L'Abbé de Pradt, in his work, Les Quatre Concordats, speaks of the letter of Louis XIV., and says that Pius VII. had it with him—"an old scrap of paper," as Napoleon expressed it—and wished the emperor to sign it. This, however, Napoleon declined to do, until he could consult his theologians. On their advice he refused to sign it. He did more. The abbé says,

"When the archives of Rome were brought to Paris, Napoleon went one day to the Hôtel de Soubise, in which they were kept. There he obtained the letter of Louis XIV. He took it with him, and, on his return to the Tuileries, threw it into the fire, saying, 'We'll not be troubled hereafter with these ashes.'"

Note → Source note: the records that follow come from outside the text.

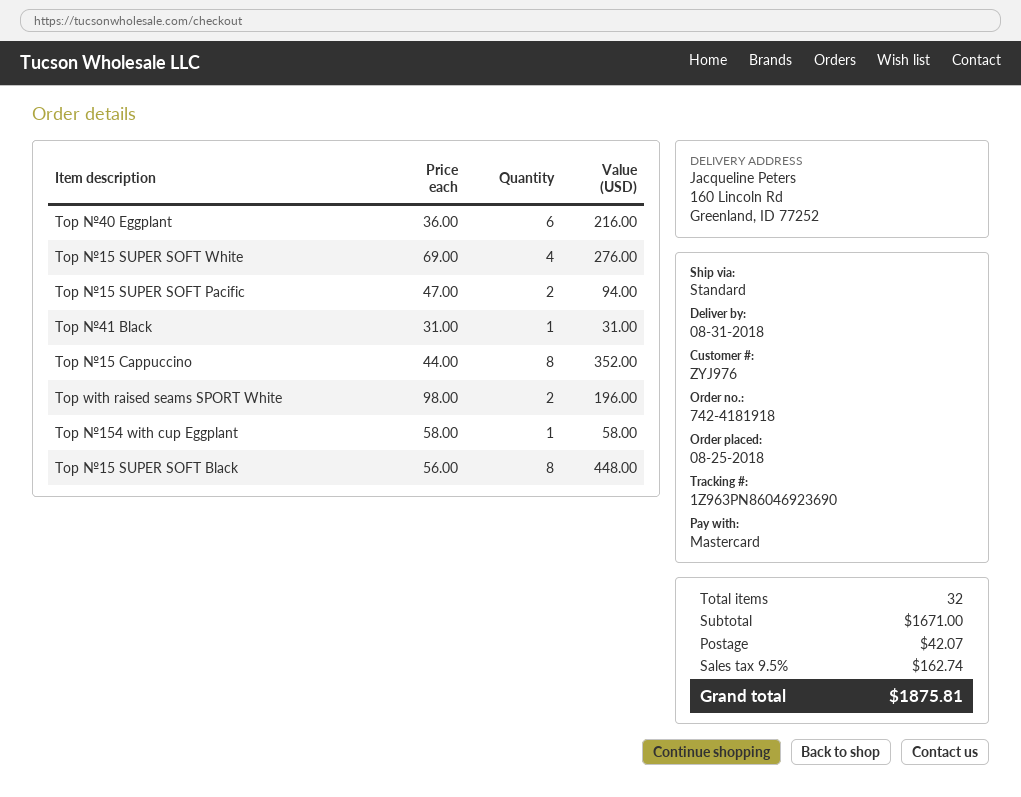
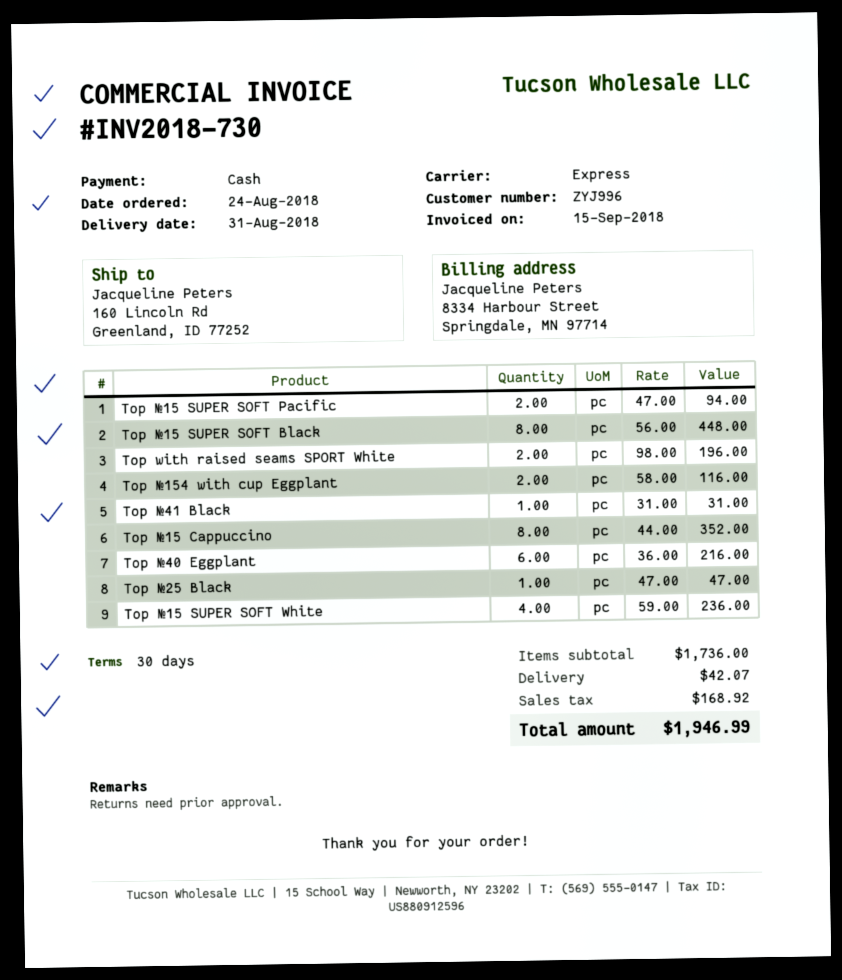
order date: 2018-08-25 -> 2018-08-24
customer number: ZYJ976 -> ZYJ996
payment method: Mastercard -> cash
shipping method: standard -> express
Top №15 SUPER SOFT White: 4 x 69.00 = 276.00 -> 4 x 59.00 = 236.00
Top №154 with cup Eggplant: 1 x 58.00 = 58.00 -> 2 x 58.00 = 116.00
Top №25 Black: none -> 1 x 47.00 = 47.00
subtotal: 1671.00 -> 1736.00
tax: 162.74 -> 168.92
total: 1875.81 -> 1946.99

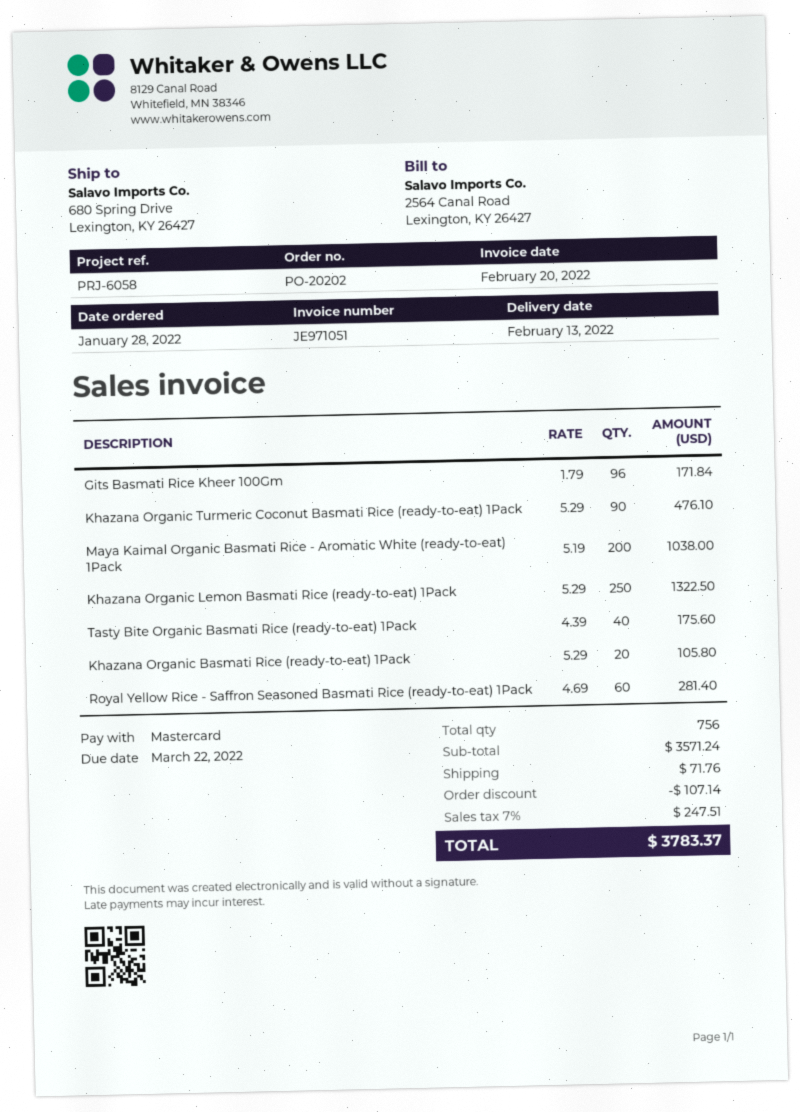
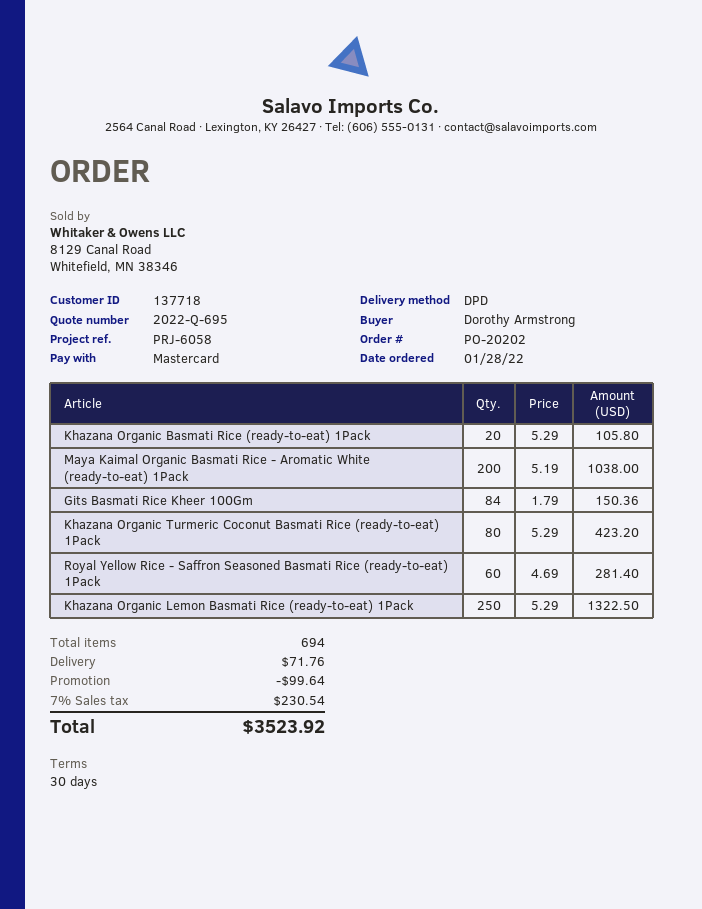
Gits Basmati Rice Kheer 100Gm: 96 x 1.79 = 171.84 -> 84 x 1.79 = 150.36
Khazana Organic Turmeric Coconut Basmati Rice (ready-to-eat) 1Pack: 90 x 5.29 = 476.10 -> 80 x 5.29 = 423.20
Tasty Bite Organic Basmati Rice (ready-to-eat) 1Pack: 40 x 4.39 = 175.60 -> none
total quantity: 756 -> 694
discount: 107.14 -> 99.64
tax: 7% = 247.51 -> 7% = 230.54
total: 3783.37 -> 3523.92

Montholon tells us in his Mémoires pour servir à l'Histoire de France, that Napoleon dictated to him these words concerning the book of the Abbé de Pradt,

"'This work is not a libel: if it contains some erroneous ideas, it contains a great number which are sound and worthy of meditation.' He afterward dictated six notes upon different points contained in the work; he takes notice in them of all that appeared to him deserving of censure; but he has not a single word to say against the story of the destruction by himself of the letter of Louis XIV."[142]

With regard to the bishops who had taken part in the declaration, they had the good sense and virtue to submit to him whom Christ has named his vicar and the pastor of pastors. On the 14th of September, each one of them wrote to Innocent XII. in the following terms,

"Prostrate at the feet of your holiness, we profess and declare that we grieve deeply from our heart, and beyond what we can express, on account of what has been done in the assembly, so greatly offensive to your holiness and your predecessors; and therefore whatever may have been deemed (censeri potuit) decreed against ecclesiastical power and pontifical authority, we hold, and declare that all should hold it, as not decreed. Moreover, we hold as not determined on whatever may have been deemed (censeri potuit) determined on in prejudice of the rights of churches; for our intention was not to decree any thing nor to do any thing prejudicial to the said churches."